The anklet may not actually stem the flow of ale, but Allen Tuller – manufacturer of the contraption at Society Scramx – only has to log into his arranged software to determine George’s consumption.
Sensors in the strap chart your alcohol levels through analysis of sweat and skin temperature, and it’s possible to detail real-time updates every 30 minutes, should you so wish.
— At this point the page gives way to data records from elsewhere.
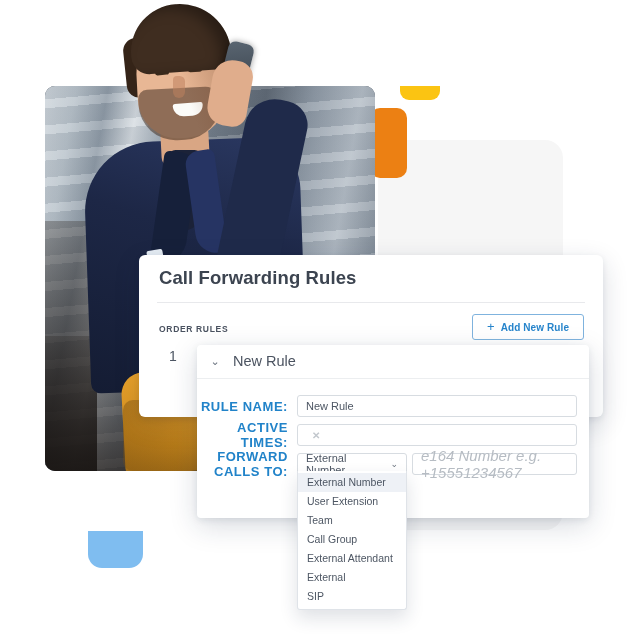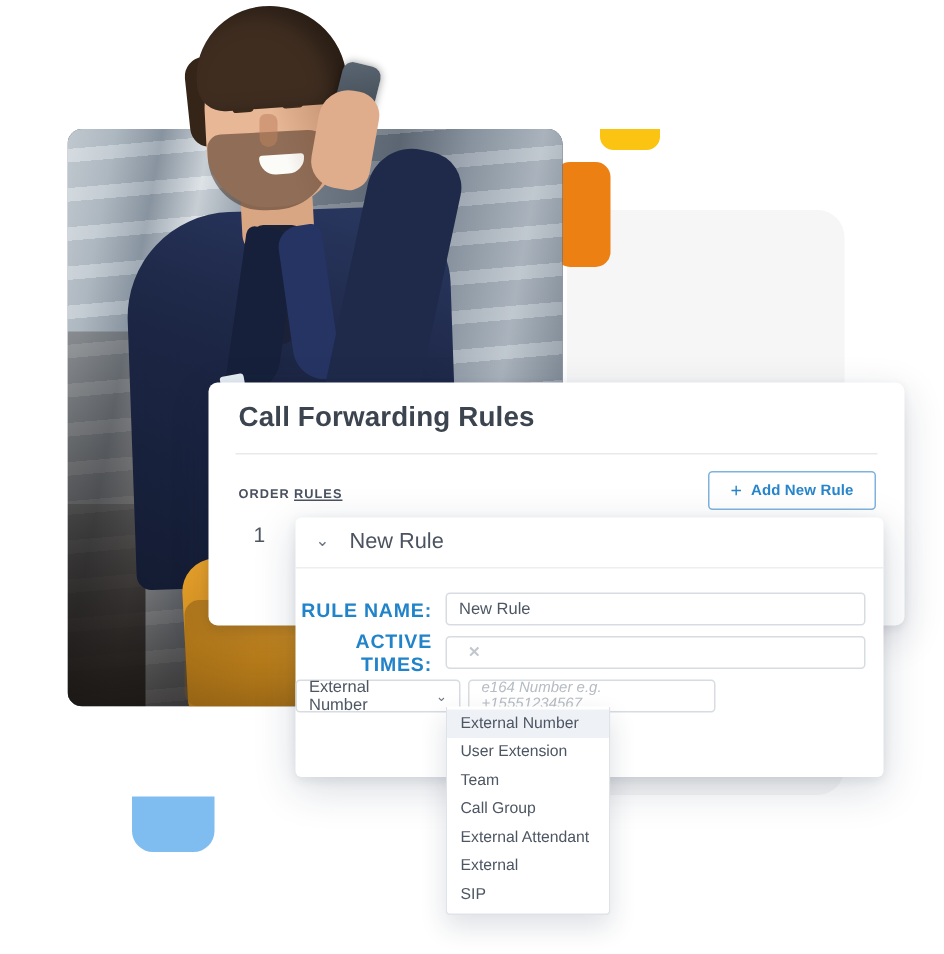--- a/index.html
+++ b/index.html
@@ -280,7 +280,6 @@
     font-size: 8.5px; font-weight: bold;
     letter-spacing: .7px;
     color: #4a5260;
-    text-decoration: underline;
   }
   #order-number {
     position: absolute;

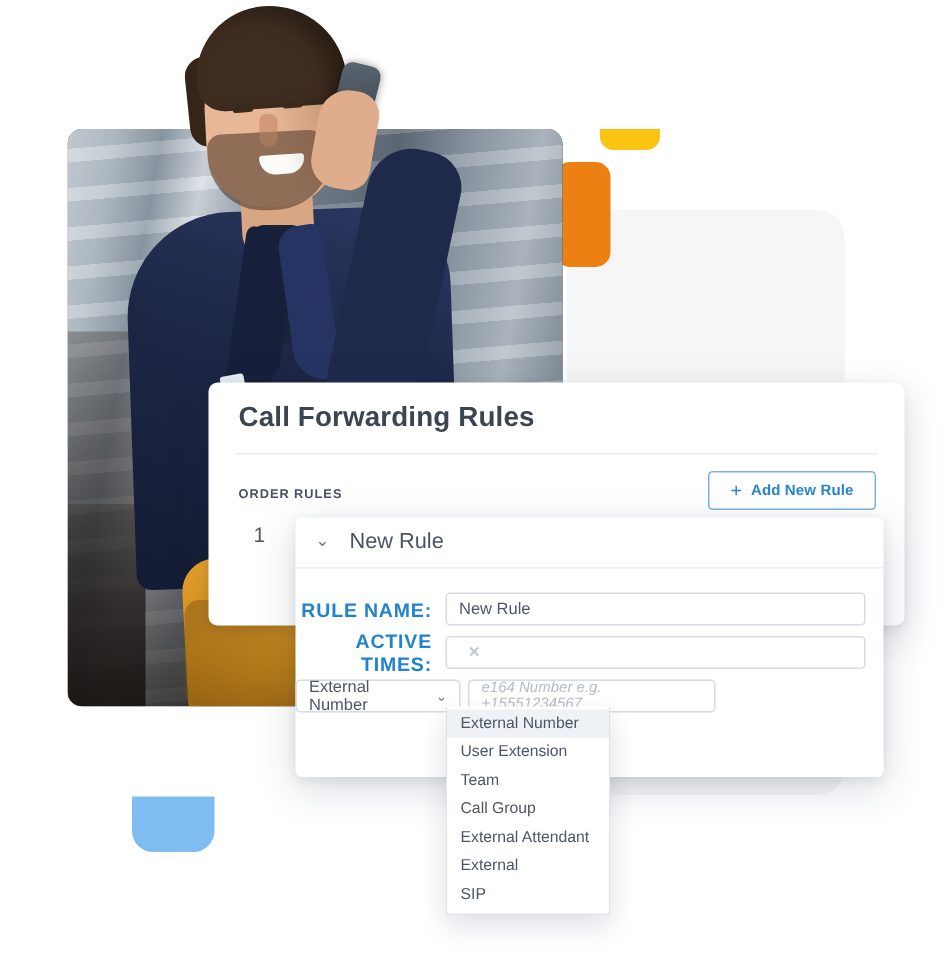--- a/index.html
+++ b/index.html
@@ -520,6 +520,7 @@
     </div>
 
     <div class="form-row" id="row-forward-to">
+      <span class="field-label">FORWARD CALLS TO:</span>
       <span class="text-input" id="select-forward-type">
         <span>External Number</span>
         <span id="select-chevron">⌄</span>

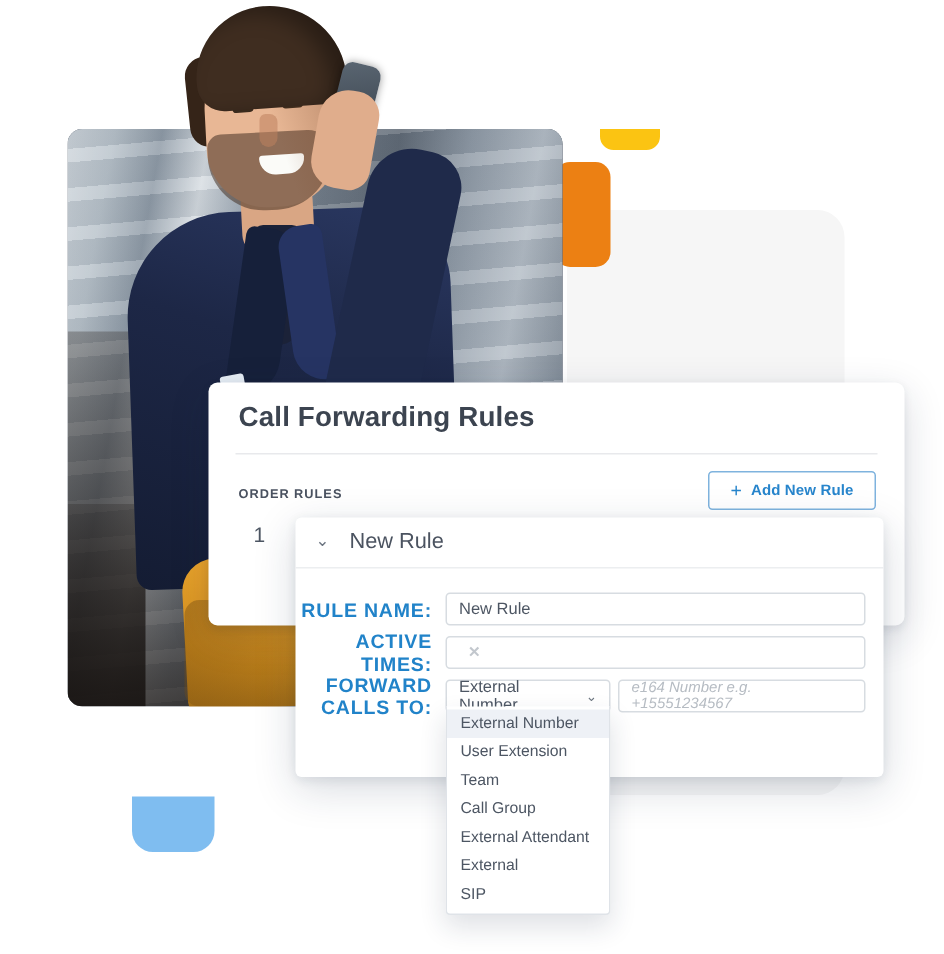--- a/index.html
+++ b/index.html
@@ -413,7 +413,7 @@
     margin-left: 5px;
     color: #b6bcc3;
     font-style: italic;
-    font-size: 10px;
+    font-size: 15px;
   }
CLaire George is a toxicologist and she notes the potential of the product:
“So its well recognized technology and well researched, and certainly the information that we’ve seen in the trials that we’ve been involved with, is very good.”
Having already undergone various trial runs across the UK, the benefits are clear. One woman, who wished to remain anonymous for this piece, is indebted to the anklet after she wore it for three months in order to prove to the courts, who had threatened to take custody of her children, that she had put her alcoholism behind her.
As binge-drinking continues to rise throughout Europe, who knows how many others might profit from such self-regulation.